- Data supplied
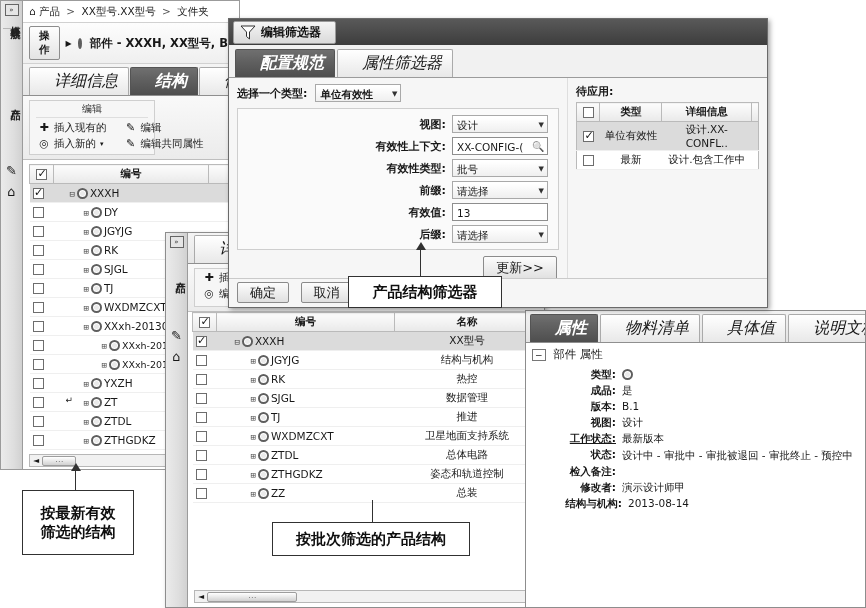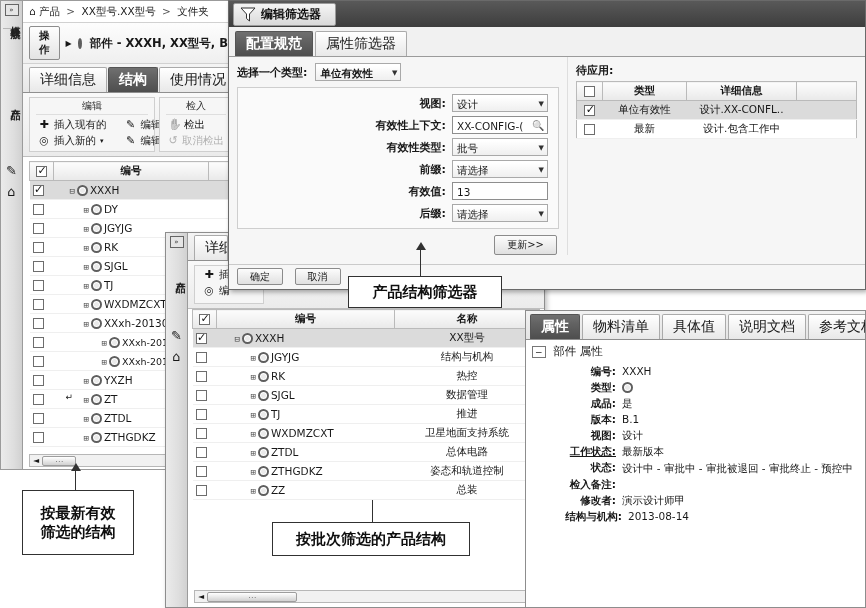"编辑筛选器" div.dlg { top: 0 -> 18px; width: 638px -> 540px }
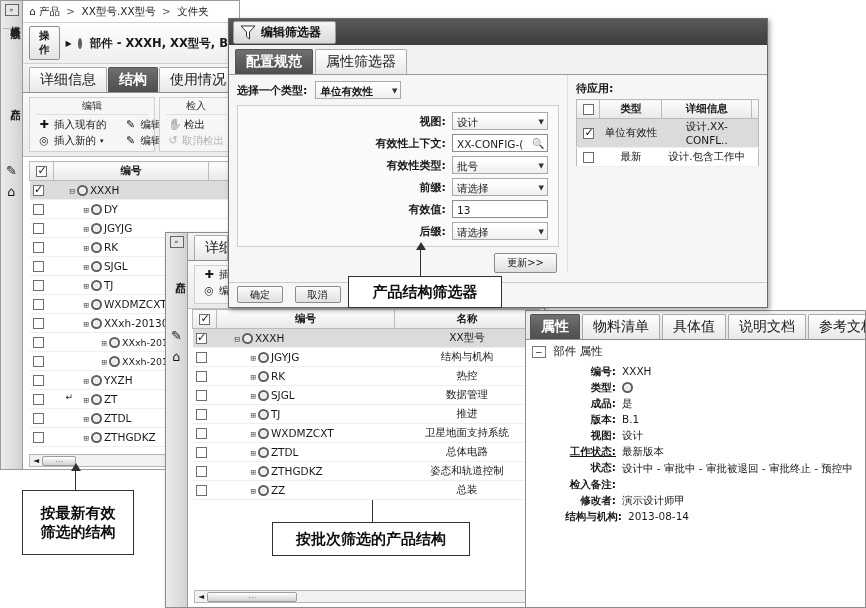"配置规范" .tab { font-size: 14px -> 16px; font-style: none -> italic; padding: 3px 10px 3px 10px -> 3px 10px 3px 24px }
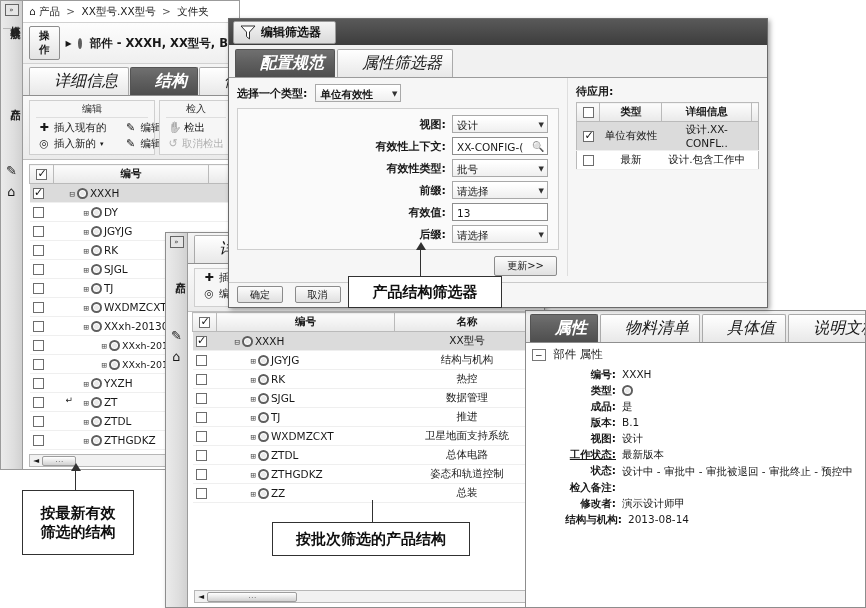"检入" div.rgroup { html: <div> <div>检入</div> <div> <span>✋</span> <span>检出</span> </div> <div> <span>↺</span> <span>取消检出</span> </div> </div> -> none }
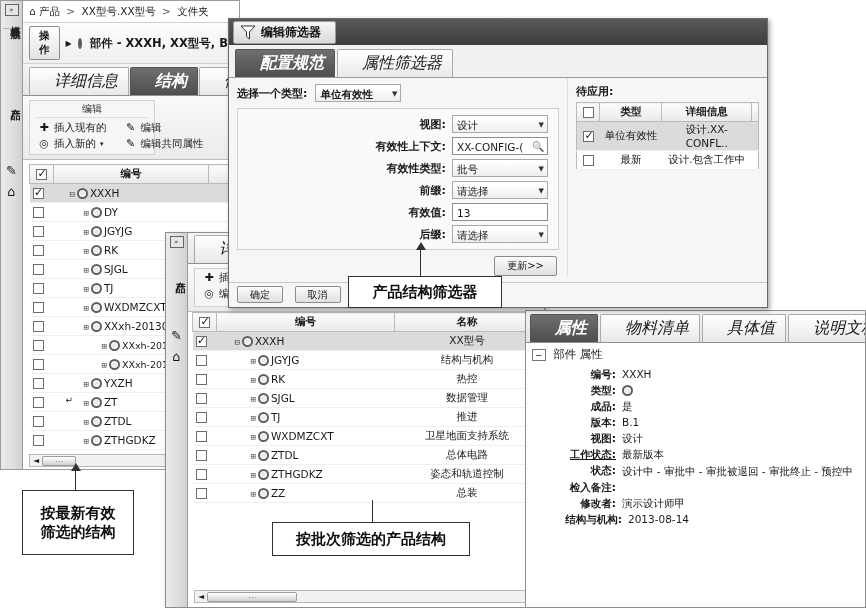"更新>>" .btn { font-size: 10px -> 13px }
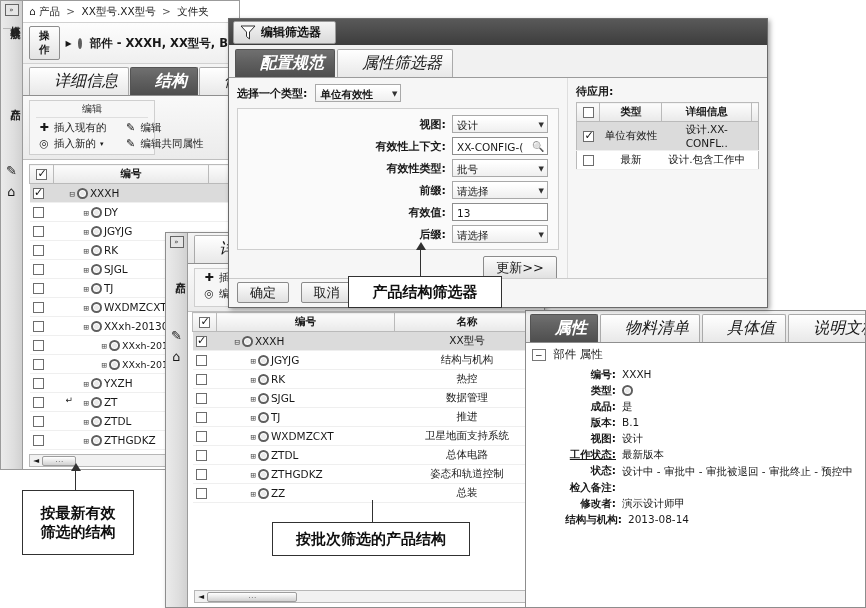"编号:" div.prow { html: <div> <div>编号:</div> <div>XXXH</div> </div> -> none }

- Task details
With the images removed, write out all of the material above exactly.

- Your response
"编辑筛选器" div.dlg { top: 0 -> 18px; width: 638px -> 540px }
"配置规范" .tab { font-size: 14px -> 16px; font-style: none -> italic; padding: 3px 10px 3px 10px -> 3px 10px 3px 24px }
"检入" div.rgroup { html: <div> <div>检入</div> <div> <span>✋</span> <span>检出</span> </div> <div> <span>↺</span> <span>取消检出</span> </div> </div> -> none }
"更新>>" .btn { font-size: 10px -> 13px }
"编号:" div.prow { html: <div> <div>编号:</div> <div>XXXH</div> </div> -> none }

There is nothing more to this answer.